### Exercise directions
Below are the records. List every line holding the word "перехода".

** Data provided follows **

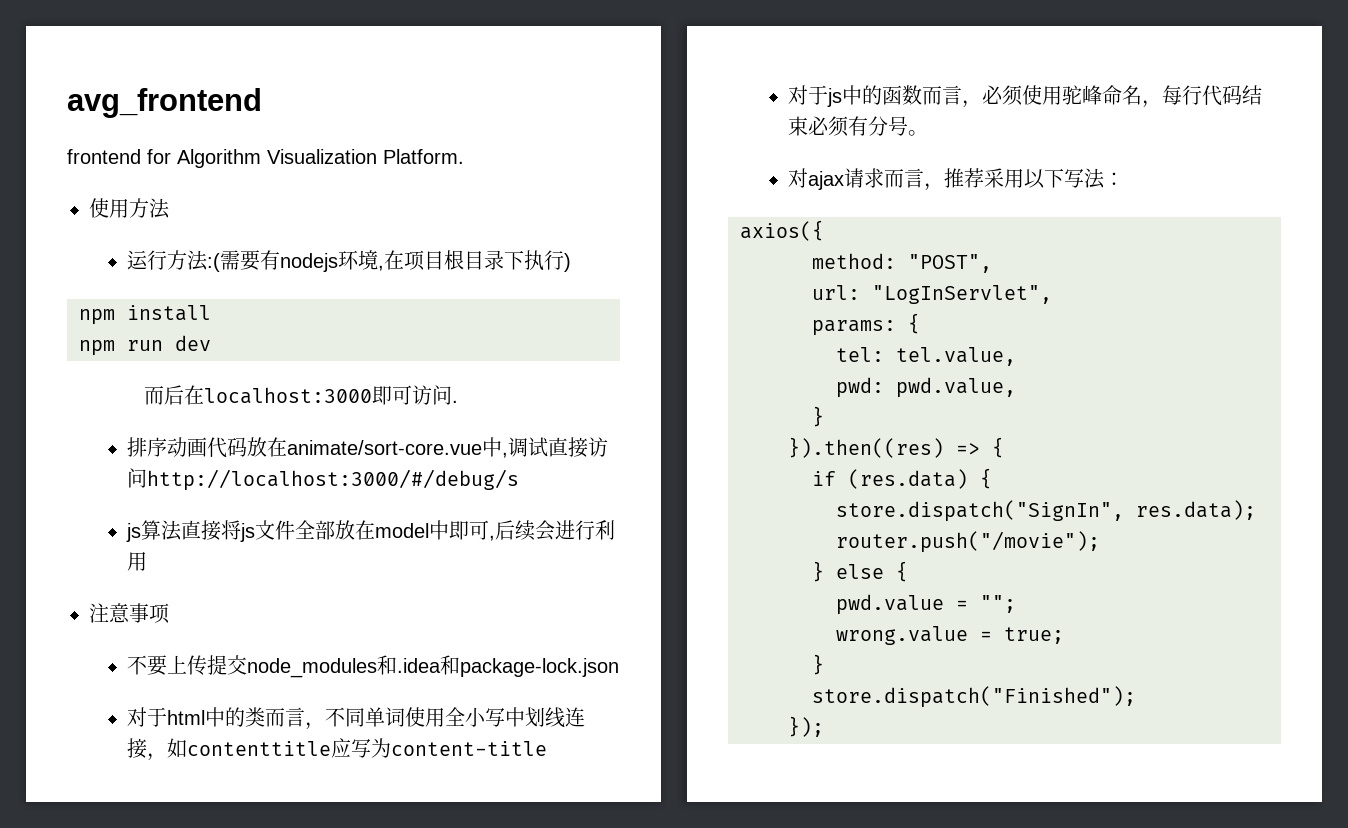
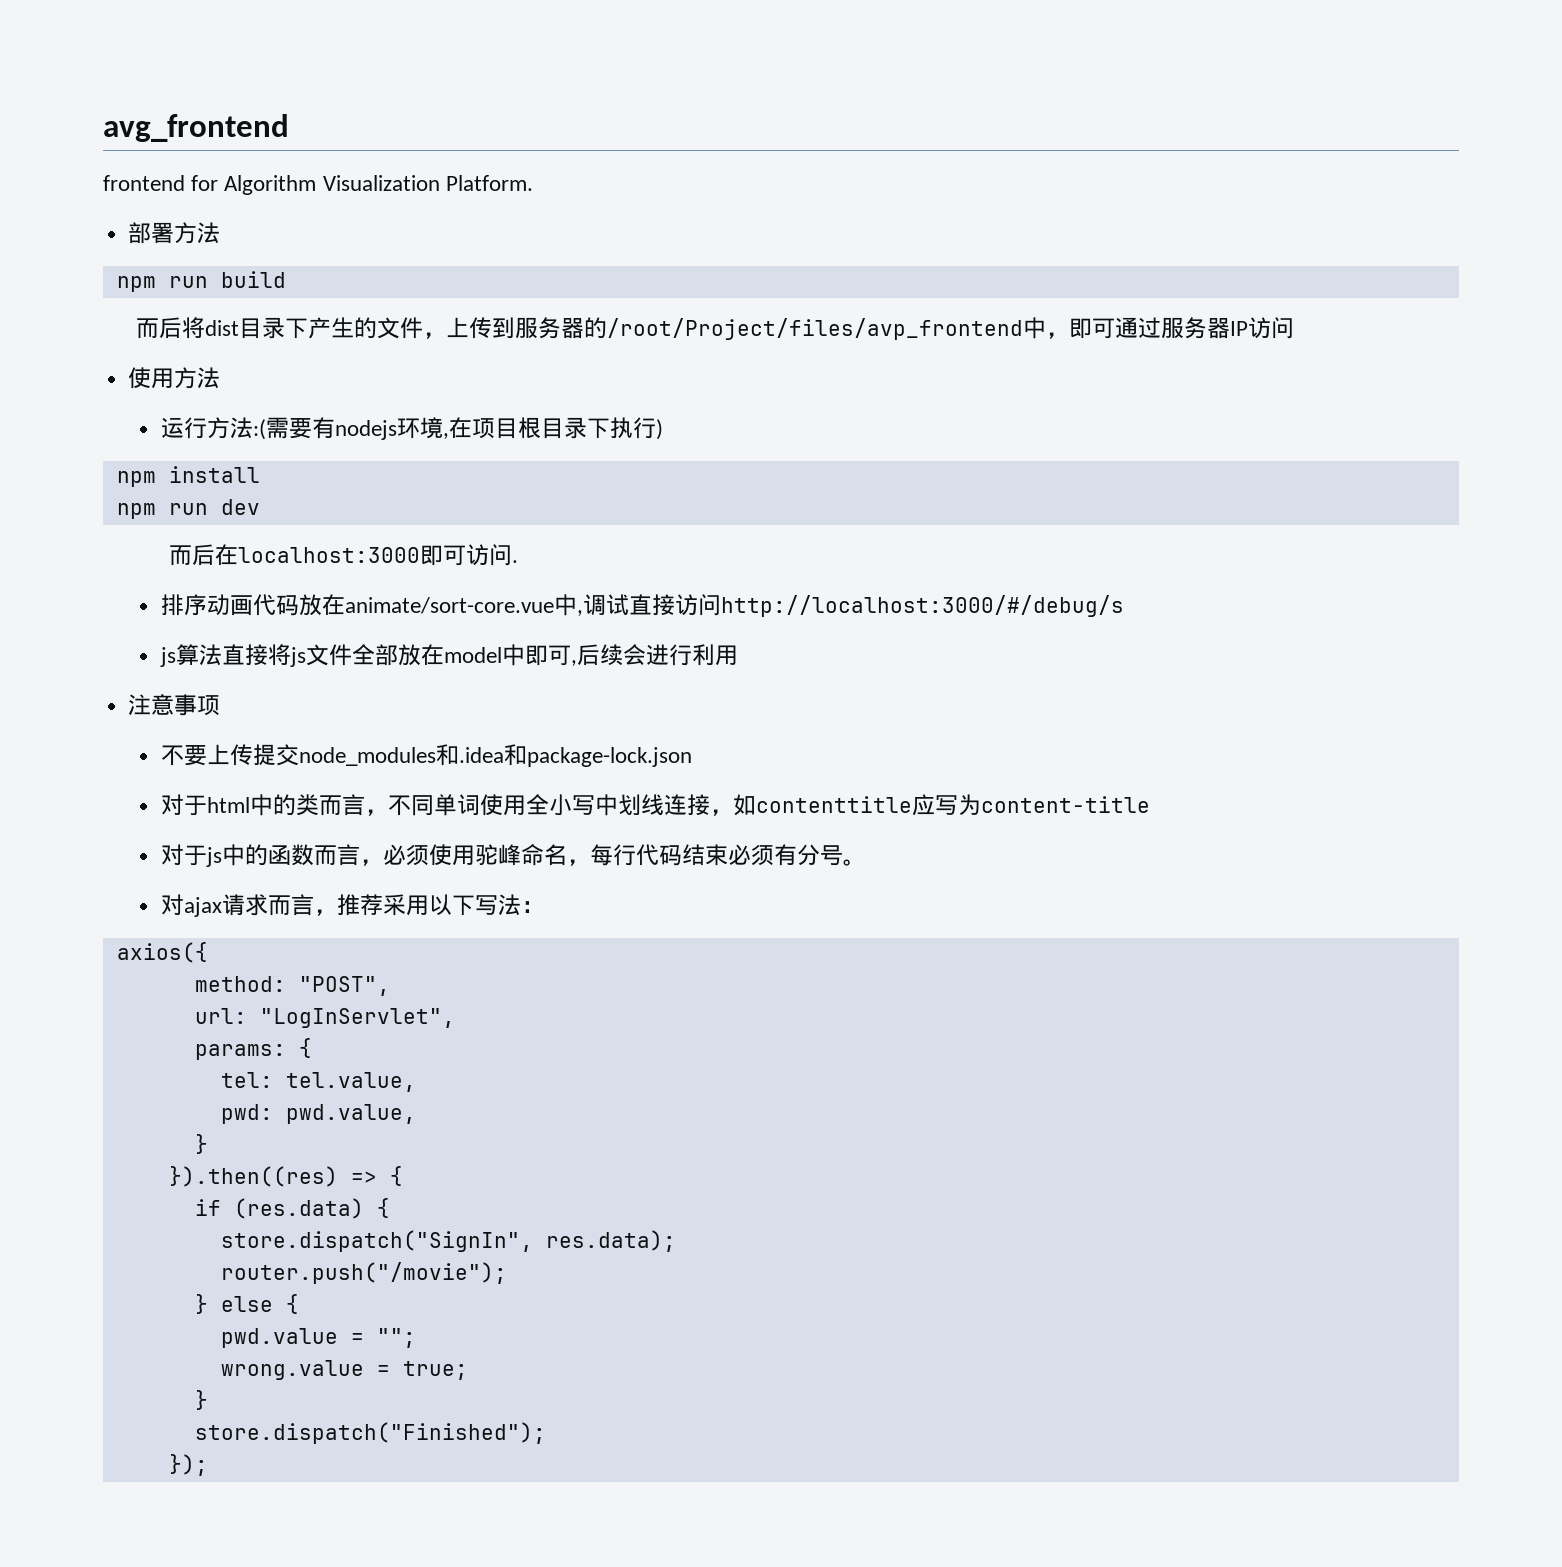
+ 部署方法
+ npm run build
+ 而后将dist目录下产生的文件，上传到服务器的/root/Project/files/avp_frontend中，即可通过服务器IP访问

** End of Data provided **
** Data provided follows **

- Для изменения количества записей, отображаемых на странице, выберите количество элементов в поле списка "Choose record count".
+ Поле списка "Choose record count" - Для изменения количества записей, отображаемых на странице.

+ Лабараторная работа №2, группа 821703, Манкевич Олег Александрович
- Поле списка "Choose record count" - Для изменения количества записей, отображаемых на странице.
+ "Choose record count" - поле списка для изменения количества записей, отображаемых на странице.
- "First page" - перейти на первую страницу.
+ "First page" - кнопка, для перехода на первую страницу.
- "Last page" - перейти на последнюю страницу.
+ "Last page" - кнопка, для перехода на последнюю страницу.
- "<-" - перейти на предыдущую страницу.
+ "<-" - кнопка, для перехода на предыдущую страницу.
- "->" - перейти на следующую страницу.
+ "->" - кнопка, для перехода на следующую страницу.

** End of Data provided **

### Answer to the problem
+ "First page" - кнопка, для перехода на первую страницу.
+ "Last page" - кнопка, для перехода на последнюю страницу.
+ "<-" - кнопка, для перехода на предыдущую страницу.
+ "->" - кнопка, для перехода на следующую страницу.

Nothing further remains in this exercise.